Idempotent round-trip¶

jellycell.format.parse + write round-trip byte-exact for canonical percent-format input. The PEP-723 block is preserved verbatim (jupytext’s default behavior would mutate it — jellycell strips and re-inserts).

A lint-clean file read + written twice produces no diff.

Cell dataflow: artifacts vs in-memory¶

Cells can refer to values defined in earlier cells in the same kernel process. That works when every cell in a run executes fresh. But cached cells do not re-execute — their manifest is restored, not their code.

If notebook editing causes a partial cache invalidation (one cell changes, its dependents don’t), the runner will re-execute the changed cells in a kernel where the cached cells’ variables were never defined. Dependent re-executed cells that reference those in-memory variables will fail with NameError.

Rule: inter-cell data goes through jc.save + jc.load.
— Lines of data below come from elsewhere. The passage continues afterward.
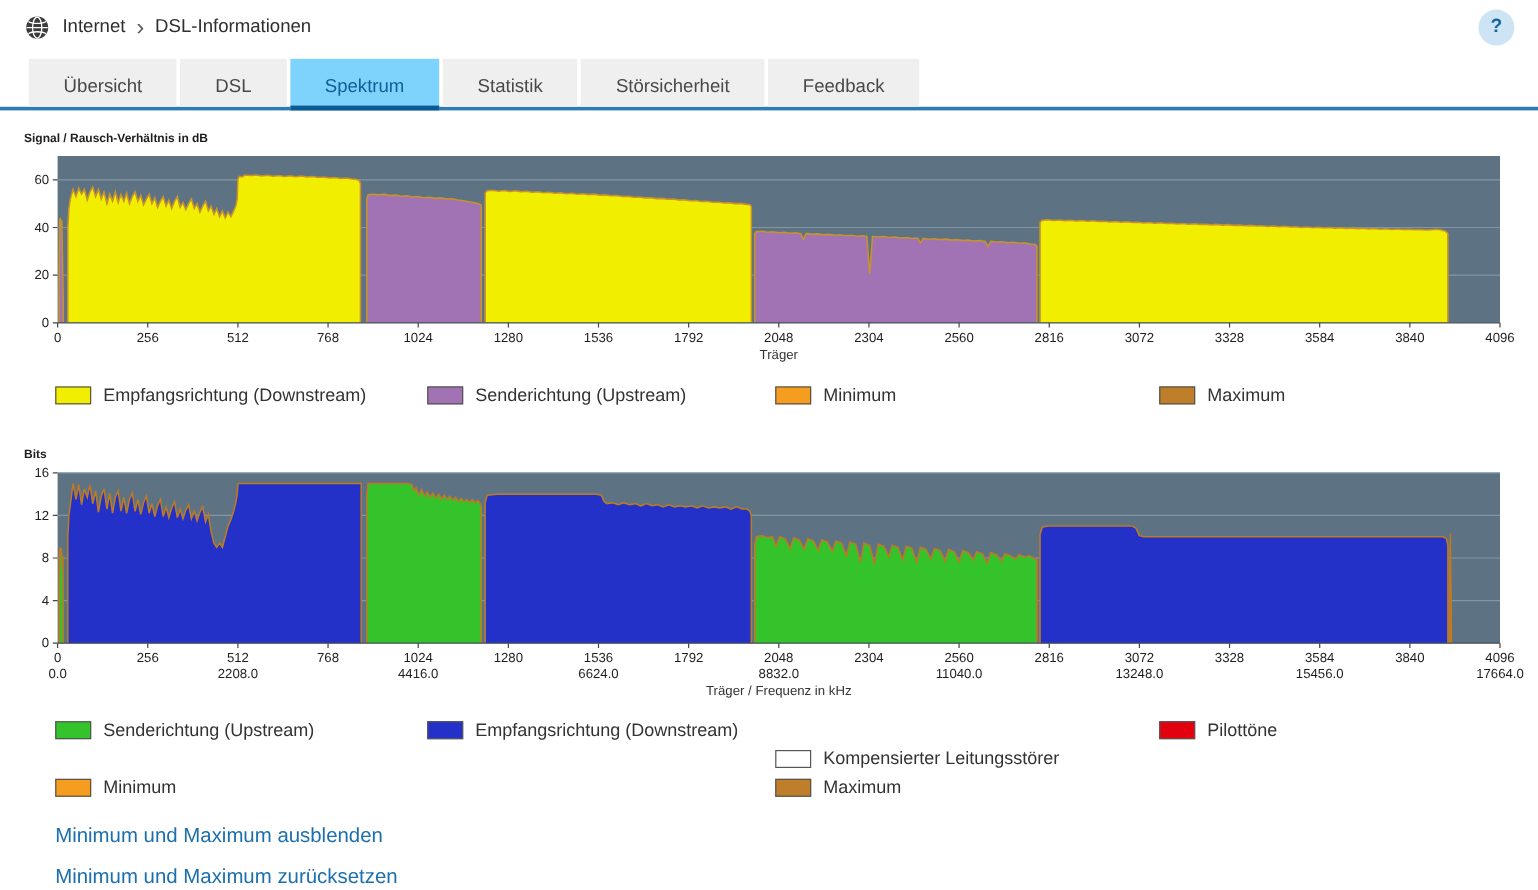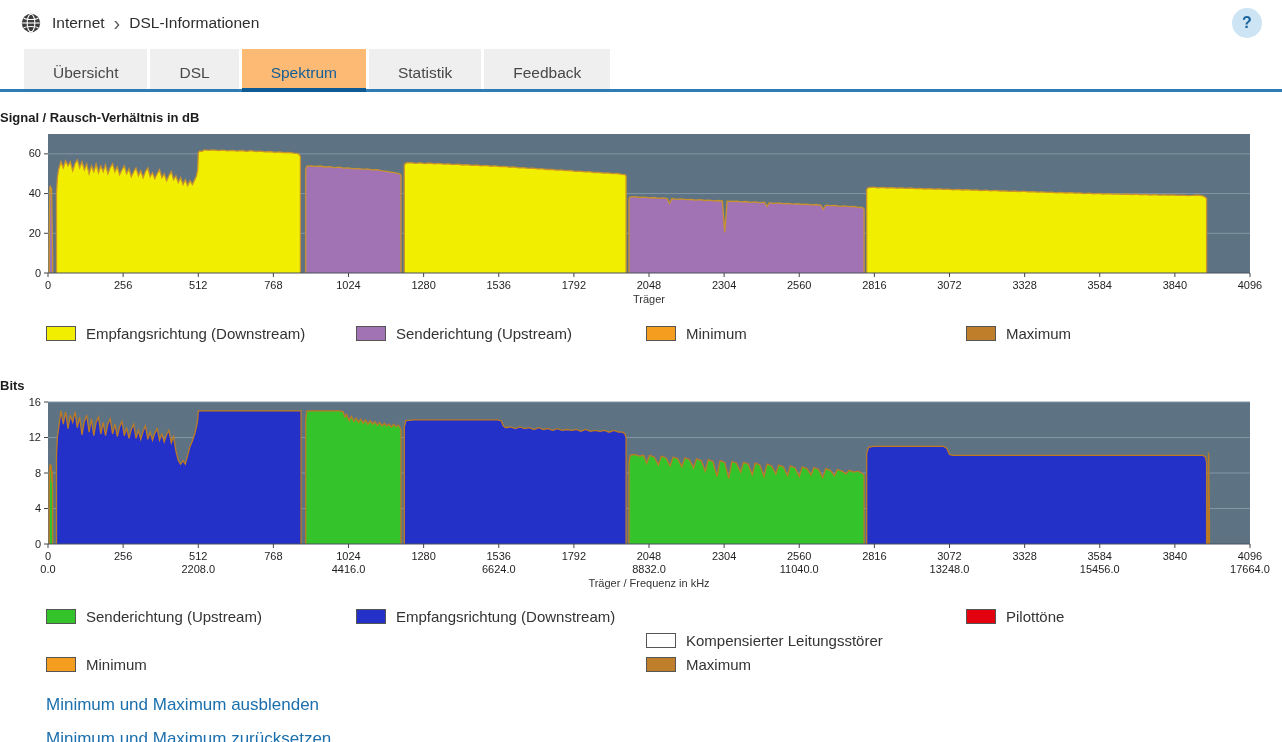--- a/index.html
+++ b/index.html
@@ -16,7 +16,7 @@
   .tabs{display:flex;align-items:flex-end;height:46px;padding-left:24px;border-bottom:3px solid #2e7cb4;}
   .tab{height:40px;padding:15px 29px;border:none;background:#efefef;color:#484848;
     font-size:15.5px;font-family:inherit;margin-right:3px;cursor:pointer;white-space:nowrap;}
-  .tab.active{background:#fdba74;color:#135d97;height:43px;margin-bottom:-3px;border-bottom:4px solid #0d5a94;}
+  .tab.active{background:#7dd3fc;color:#135d97;height:43px;margin-bottom:-3px;border-bottom:4px solid #0d5a94;}
 
   .chart-block{margin-top:18px;}
   .chart-block.second{margin-top:36px;}

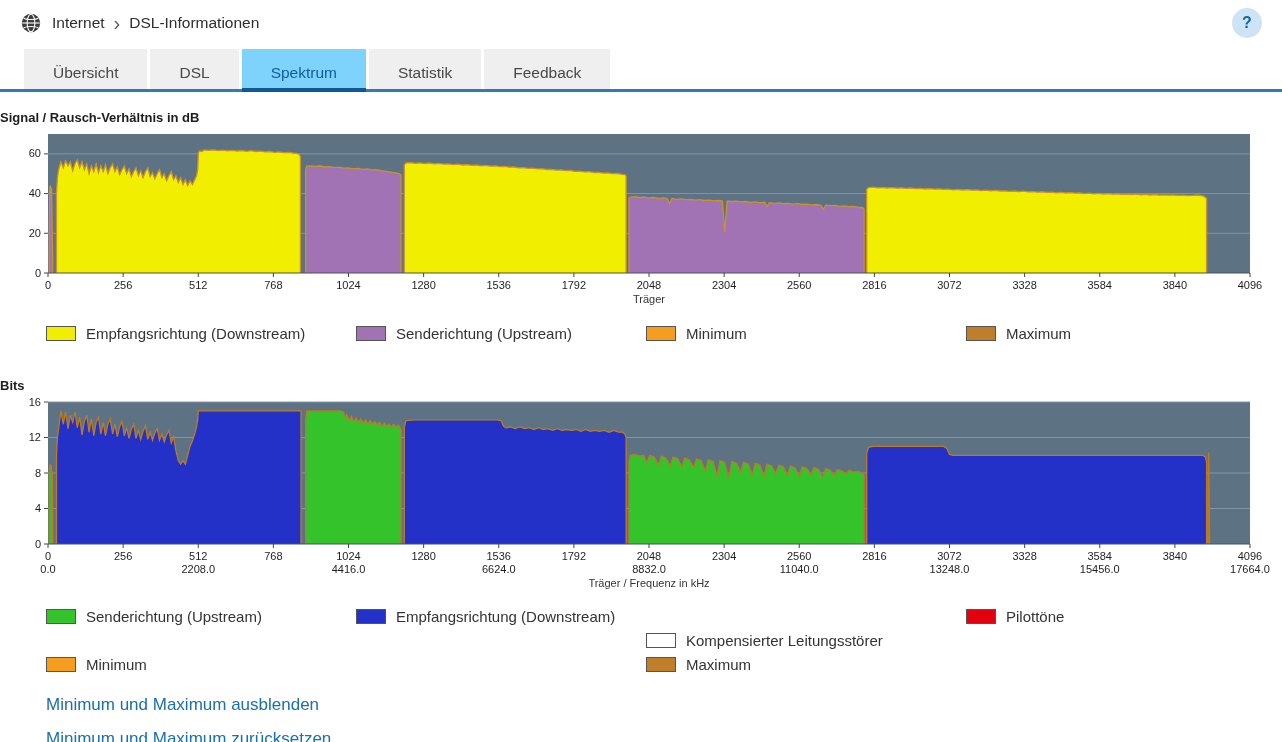--- a/index.html
+++ b/index.html
@@ -57,6 +57,7 @@
   <button class="tab">DSL</button>
   <button class="tab active">Spektrum</button>
   <button class="tab">Statistik</button>
+  <button class="tab">Störsicherheit</button>
   <button class="tab">Feedback</button>
 </nav>
 

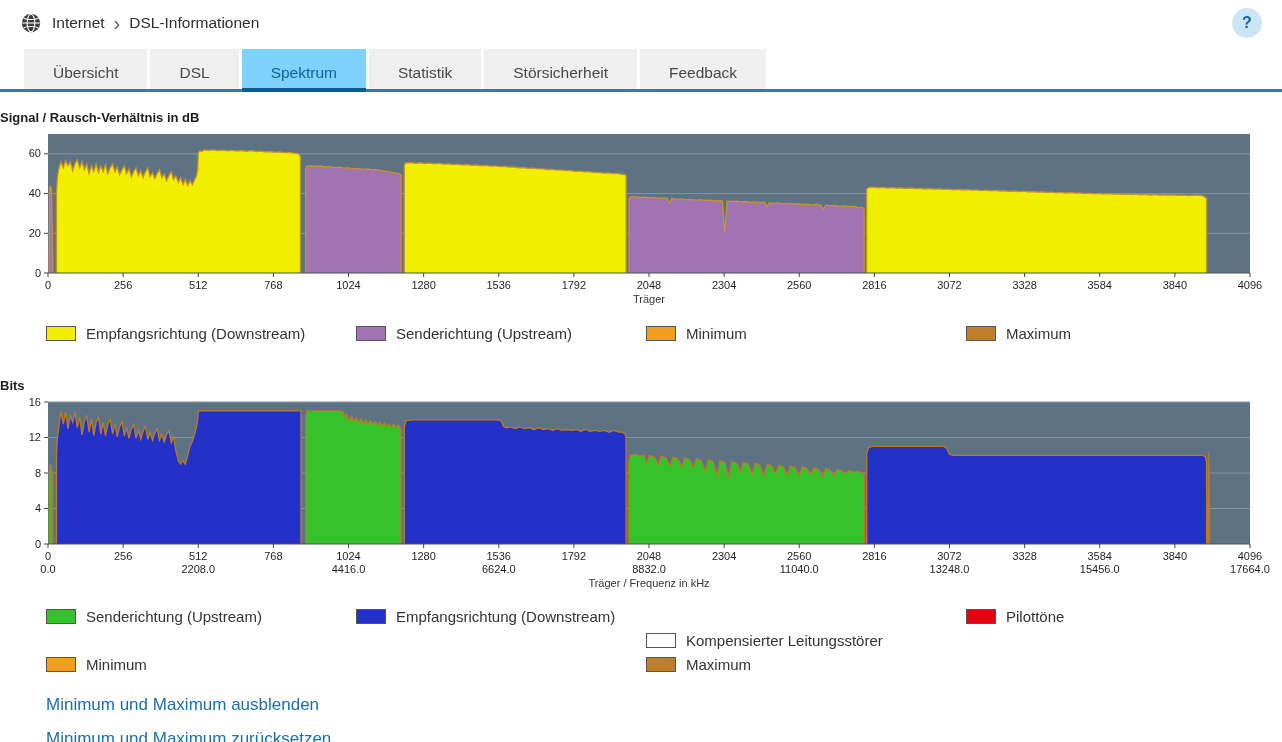--- a/index.html
+++ b/index.html
@@ -20,7 +20,7 @@
 
   .chart-block{margin-top:18px;}
   .chart-block.second{margin-top:36px;}
-  .chart-title{font-size:13px;font-weight:bold;color:#1d1d1d;margin-bottom:3px;}
+  .chart-title{font-size:10px;font-weight:bold;color:#1d1d1d;margin-left:20px;margin-bottom:3px;}
   svg.chart{display:block;}
   .tick{font-family:"Liberation Sans",sans-serif;font-size:11px;fill:#1f1f1f;}
   .axis-label{font-family:"Liberation Sans",sans-serif;font-size:11px;fill:#333;}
That way the value is persisted as an artifact, and any re-executed cell reads it back from disk regardless of whether the producer ran or was a cache hit.

# cell "raw"
df = pd.read_csv("data/input.csv")
jc.save(df, "artifacts/raw.parquet")

# cell "summary" with deps=raw — safe even if "raw" was cached
df = jc.load("artifacts/raw.parquet")
summary = df.describe()

The jellycell run CLI now warns when a single run mixes cache hits with re-executions; that warning is your cue to double-check that downstream cells use jc.load instead of reaching for variables in the kernel namespace.

Applying `[tool.jellycell]` overrides at runtime¶

A notebook’s PEP-723 block may set a [tool.jellycell] table that overrides project-level config at file scope. Supported keys:

Key	Effect
`project.name` / `name`	Display name for this notebook
`run.kernel` / `kernel`	Jupyter kernel override
`run.timeout_seconds` / `timeout_seconds`	Per-notebook cell timeout

Unknown keys raise a lint error — typos like timeouts = 60 don’t silently no-op.